● **TASK TO COMPLETE**: Scan the listing below for the word "shirt" and copy every line that has it.

● **RECORDS FOR PROCESSING**:
- - - -

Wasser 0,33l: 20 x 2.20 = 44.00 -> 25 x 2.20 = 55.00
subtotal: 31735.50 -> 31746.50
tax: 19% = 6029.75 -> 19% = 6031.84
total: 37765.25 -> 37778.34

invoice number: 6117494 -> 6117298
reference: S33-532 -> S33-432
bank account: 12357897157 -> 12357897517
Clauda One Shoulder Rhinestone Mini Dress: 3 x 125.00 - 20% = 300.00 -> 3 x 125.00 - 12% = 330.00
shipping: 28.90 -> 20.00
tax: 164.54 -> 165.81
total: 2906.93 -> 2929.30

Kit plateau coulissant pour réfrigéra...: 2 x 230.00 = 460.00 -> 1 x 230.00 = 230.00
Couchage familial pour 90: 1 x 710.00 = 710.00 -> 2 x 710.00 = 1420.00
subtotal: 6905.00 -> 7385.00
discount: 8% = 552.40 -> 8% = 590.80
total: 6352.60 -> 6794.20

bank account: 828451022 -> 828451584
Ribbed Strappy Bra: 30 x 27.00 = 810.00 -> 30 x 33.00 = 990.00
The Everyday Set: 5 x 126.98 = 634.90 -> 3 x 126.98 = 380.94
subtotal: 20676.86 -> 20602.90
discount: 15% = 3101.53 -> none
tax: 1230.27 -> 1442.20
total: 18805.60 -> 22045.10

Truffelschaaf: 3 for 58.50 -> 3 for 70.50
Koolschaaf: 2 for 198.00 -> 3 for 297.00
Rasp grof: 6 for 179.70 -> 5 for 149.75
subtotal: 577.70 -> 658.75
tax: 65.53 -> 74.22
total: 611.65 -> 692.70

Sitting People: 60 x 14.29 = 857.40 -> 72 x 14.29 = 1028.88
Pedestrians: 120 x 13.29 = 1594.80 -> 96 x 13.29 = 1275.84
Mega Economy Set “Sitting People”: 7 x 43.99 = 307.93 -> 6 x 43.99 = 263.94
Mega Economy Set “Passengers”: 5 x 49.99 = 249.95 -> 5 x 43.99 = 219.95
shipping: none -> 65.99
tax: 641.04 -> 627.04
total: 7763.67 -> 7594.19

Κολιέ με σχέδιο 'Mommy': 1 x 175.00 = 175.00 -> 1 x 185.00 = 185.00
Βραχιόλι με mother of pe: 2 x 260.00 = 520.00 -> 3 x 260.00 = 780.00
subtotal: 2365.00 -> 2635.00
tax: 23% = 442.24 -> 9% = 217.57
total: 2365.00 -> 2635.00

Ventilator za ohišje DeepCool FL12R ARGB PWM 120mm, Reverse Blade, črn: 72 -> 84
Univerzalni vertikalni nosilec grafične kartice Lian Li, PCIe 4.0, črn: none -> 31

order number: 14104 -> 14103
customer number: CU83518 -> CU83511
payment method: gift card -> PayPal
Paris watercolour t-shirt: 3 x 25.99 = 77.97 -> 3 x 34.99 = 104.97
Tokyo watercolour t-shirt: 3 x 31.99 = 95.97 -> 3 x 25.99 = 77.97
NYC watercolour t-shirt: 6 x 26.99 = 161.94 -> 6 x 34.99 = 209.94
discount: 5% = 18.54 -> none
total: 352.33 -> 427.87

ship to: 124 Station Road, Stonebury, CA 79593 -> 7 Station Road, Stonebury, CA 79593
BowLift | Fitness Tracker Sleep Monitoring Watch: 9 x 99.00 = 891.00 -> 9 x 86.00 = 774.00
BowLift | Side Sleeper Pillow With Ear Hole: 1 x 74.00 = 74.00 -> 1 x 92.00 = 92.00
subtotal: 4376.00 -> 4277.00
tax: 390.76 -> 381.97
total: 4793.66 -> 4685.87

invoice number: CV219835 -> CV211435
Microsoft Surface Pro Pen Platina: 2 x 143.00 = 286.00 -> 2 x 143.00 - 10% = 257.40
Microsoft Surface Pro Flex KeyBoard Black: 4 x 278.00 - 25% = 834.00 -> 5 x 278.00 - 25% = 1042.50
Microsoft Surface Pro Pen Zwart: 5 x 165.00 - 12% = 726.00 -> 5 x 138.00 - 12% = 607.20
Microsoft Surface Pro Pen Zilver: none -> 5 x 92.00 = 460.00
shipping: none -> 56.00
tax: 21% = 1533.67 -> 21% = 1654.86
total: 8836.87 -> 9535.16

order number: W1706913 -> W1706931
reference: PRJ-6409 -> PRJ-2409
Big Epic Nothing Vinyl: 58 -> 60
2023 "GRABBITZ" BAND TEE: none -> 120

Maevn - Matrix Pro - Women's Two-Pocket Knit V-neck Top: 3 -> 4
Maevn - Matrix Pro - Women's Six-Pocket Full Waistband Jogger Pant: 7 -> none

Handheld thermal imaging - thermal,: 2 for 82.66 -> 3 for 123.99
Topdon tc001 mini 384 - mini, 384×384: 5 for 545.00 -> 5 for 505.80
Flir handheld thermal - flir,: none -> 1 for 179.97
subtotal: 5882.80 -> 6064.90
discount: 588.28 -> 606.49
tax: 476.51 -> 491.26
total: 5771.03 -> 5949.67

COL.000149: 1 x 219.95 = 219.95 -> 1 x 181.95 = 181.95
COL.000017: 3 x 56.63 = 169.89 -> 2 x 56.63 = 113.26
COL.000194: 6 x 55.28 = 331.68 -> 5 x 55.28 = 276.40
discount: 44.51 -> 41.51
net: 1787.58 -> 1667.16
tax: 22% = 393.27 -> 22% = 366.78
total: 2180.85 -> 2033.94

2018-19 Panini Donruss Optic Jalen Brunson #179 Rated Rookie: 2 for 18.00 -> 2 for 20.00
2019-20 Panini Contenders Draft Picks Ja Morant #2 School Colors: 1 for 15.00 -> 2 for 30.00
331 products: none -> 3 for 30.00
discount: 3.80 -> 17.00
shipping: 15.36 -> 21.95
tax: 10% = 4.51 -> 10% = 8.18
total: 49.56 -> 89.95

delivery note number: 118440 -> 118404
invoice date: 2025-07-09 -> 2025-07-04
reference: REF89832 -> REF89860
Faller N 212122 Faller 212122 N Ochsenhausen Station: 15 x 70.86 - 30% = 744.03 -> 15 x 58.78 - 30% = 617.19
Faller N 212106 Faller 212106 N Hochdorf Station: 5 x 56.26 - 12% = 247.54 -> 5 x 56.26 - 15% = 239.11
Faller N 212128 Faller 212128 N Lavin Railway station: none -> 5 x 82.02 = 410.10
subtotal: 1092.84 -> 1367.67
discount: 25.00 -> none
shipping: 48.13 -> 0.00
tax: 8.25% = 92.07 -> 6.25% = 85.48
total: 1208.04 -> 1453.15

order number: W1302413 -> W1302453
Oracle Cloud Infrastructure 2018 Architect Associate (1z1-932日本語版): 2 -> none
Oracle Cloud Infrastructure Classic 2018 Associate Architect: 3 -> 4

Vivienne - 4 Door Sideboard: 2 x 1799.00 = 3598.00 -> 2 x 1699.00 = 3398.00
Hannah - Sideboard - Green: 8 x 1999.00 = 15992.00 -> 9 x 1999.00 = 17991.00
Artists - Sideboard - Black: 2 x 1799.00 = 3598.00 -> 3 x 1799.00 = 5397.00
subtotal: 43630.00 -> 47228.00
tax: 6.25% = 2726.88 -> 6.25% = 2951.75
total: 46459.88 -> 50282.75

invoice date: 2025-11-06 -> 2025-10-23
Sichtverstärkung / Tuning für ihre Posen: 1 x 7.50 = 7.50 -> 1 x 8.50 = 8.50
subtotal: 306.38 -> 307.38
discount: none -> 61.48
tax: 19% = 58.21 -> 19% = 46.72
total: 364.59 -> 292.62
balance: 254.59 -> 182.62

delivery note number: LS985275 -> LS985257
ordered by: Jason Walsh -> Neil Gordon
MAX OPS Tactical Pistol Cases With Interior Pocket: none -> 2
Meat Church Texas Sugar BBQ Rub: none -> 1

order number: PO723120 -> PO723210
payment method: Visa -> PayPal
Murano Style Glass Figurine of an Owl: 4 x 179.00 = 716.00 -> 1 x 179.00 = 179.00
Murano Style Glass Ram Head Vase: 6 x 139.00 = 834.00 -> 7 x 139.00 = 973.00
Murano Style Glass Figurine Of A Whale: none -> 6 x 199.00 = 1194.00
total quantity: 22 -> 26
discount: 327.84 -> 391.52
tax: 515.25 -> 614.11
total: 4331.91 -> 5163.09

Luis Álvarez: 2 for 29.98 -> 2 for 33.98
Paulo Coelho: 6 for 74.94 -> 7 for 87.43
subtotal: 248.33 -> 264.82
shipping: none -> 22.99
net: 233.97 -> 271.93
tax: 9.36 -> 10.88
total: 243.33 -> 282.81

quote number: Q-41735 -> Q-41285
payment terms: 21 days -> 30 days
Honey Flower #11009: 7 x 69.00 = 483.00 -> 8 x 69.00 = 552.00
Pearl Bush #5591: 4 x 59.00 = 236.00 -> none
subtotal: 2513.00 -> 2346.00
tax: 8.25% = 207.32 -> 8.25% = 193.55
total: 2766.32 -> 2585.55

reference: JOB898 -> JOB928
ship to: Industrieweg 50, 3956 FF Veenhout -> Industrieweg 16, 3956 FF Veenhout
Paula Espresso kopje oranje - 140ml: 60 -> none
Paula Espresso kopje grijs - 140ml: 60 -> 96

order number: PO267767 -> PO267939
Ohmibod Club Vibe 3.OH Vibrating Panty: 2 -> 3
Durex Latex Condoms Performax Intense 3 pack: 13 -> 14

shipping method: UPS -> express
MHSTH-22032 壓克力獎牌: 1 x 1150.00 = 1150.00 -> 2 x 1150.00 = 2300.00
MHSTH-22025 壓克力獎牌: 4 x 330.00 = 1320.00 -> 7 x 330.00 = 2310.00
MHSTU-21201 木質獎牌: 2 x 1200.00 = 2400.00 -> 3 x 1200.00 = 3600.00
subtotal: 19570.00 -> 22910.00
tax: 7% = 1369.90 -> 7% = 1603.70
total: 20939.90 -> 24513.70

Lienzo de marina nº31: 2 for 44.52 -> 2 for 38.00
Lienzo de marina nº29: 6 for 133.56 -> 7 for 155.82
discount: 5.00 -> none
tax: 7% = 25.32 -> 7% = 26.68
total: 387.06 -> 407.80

- - - -

● **WRITTEN SOLUTION**:
Paris watercolour t-shirt: 3 x 25.99 = 77.97 -> 3 x 34.99 = 104.97
Tokyo watercolour t-shirt: 3 x 31.99 = 95.97 -> 3 x 25.99 = 77.97
NYC watercolour t-shirt: 6 x 26.99 = 161.94 -> 6 x 34.99 = 209.94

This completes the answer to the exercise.